• [Task statement]:
Print every entry again exactly, with no pictures.

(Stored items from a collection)
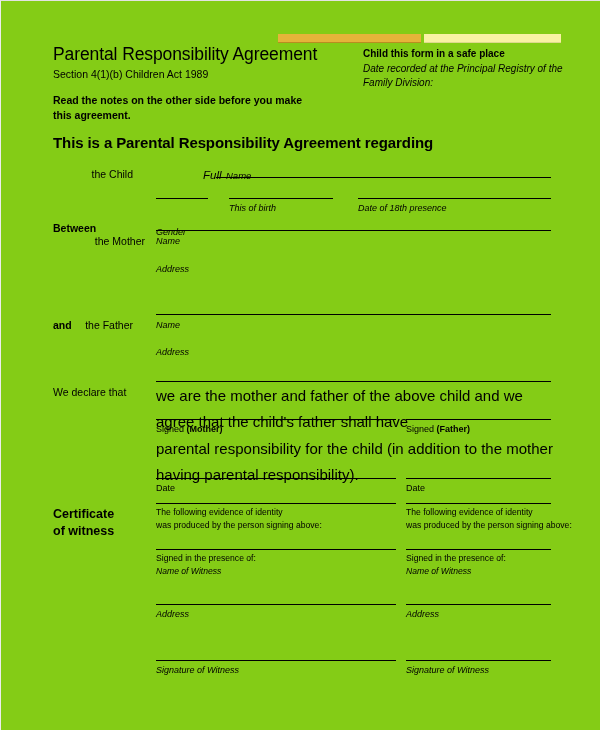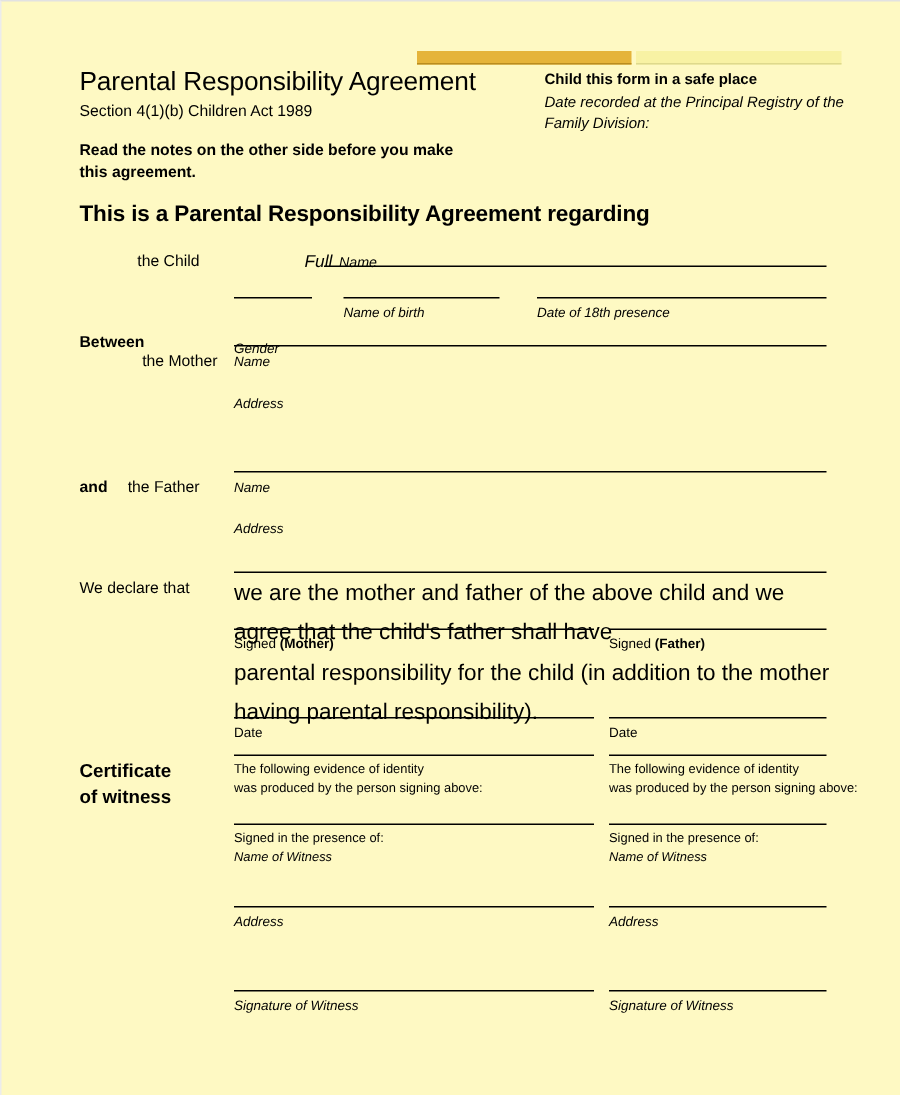--- a/index.html
+++ b/index.html
@@ -17,7 +17,7 @@
     position: relative;
     width: 600px;
     height: 730px;
-    background: #fef9c3;
+    background: #84cc16;
     border-top: 1px solid #e2e2e2;
     border-left: 1px solid #ececec;
     box-sizing: border-box;

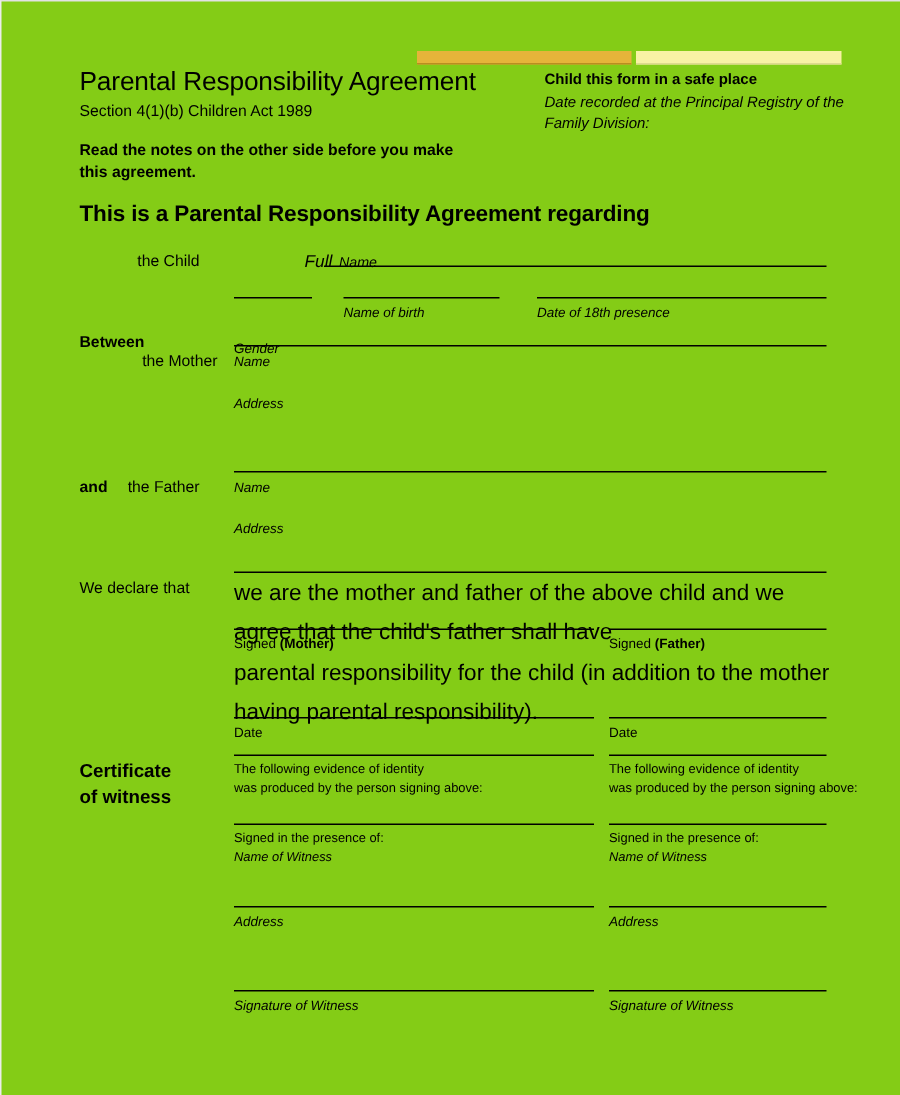--- a/index.html
+++ b/index.html
@@ -213,7 +213,7 @@
   <div class="fld" style="left:155px; top:201px;margin-top:24px;">Gender</div>
 
   <div class="rule" style="left:228px; top:197px; width:104px;"></div>
-  <div class="fld" style="left:228px; top:201px;">Name of birth</div>
+  <div class="fld" style="left:228px; top:201px;">This of birth</div>
 
   <div class="rule" style="left:357px; top:197px; width:193px;"></div>
   <div class="fld" style="left:357px; top:201px;">Date of 18th presence</div>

• [Task result]:
--- a/index.html
+++ b/index.html
@@ -17,7 +17,7 @@
     position: relative;
     width: 600px;
     height: 730px;
-    background: #fef9c3;
+    background: #84cc16;
     border-top: 1px solid #e2e2e2;
     border-left: 1px solid #ececec;
     box-sizing: border-box;

--- a/index.html
+++ b/index.html
@@ -213,7 +213,7 @@
   <div class="fld" style="left:155px; top:201px;margin-top:24px;">Gender</div>
 
   <div class="rule" style="left:228px; top:197px; width:104px;"></div>
-  <div class="fld" style="left:228px; top:201px;">Name of birth</div>
+  <div class="fld" style="left:228px; top:201px;">This of birth</div>
 
   <div class="rule" style="left:357px; top:197px; width:193px;"></div>
   <div class="fld" style="left:357px; top:201px;">Date of 18th presence</div>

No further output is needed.